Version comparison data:
----

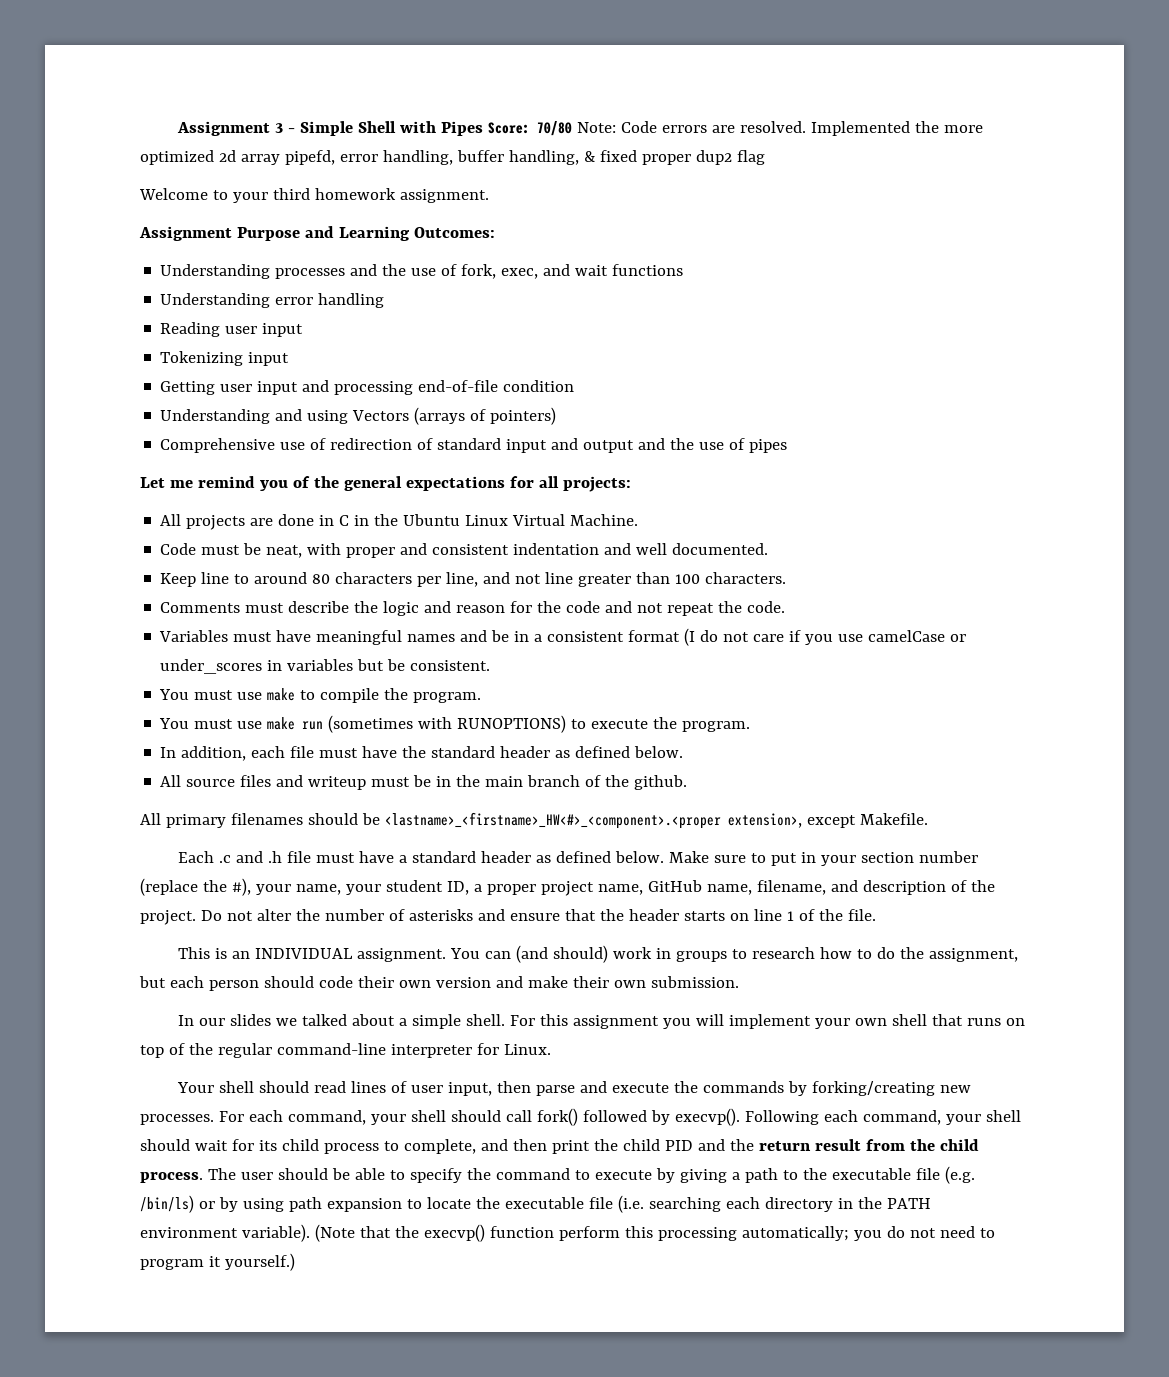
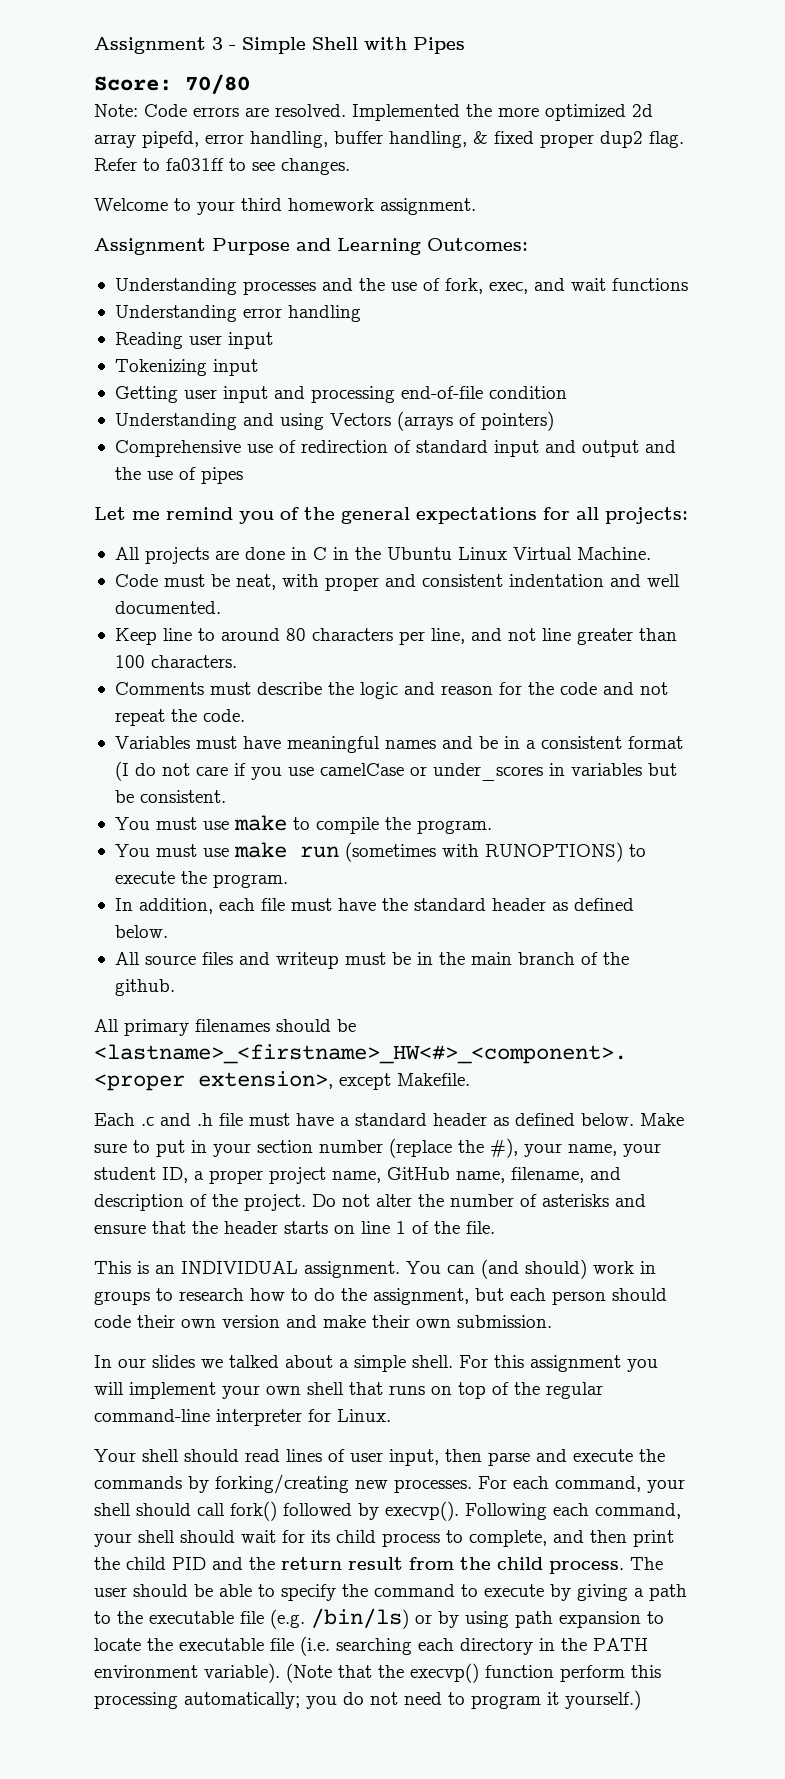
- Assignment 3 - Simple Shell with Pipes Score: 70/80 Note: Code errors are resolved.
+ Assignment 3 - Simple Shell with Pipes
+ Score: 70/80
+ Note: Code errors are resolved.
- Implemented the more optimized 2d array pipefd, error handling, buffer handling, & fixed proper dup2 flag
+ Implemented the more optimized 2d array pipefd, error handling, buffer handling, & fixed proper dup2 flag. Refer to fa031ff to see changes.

----

-- Problem statement --
In the entries, find every line holding "resolved" and copy it.

-- Answer space --
- Assignment 3 - Simple Shell with Pipes Score: 70/80 Note: Code errors are resolved.
+ Note: Code errors are resolved.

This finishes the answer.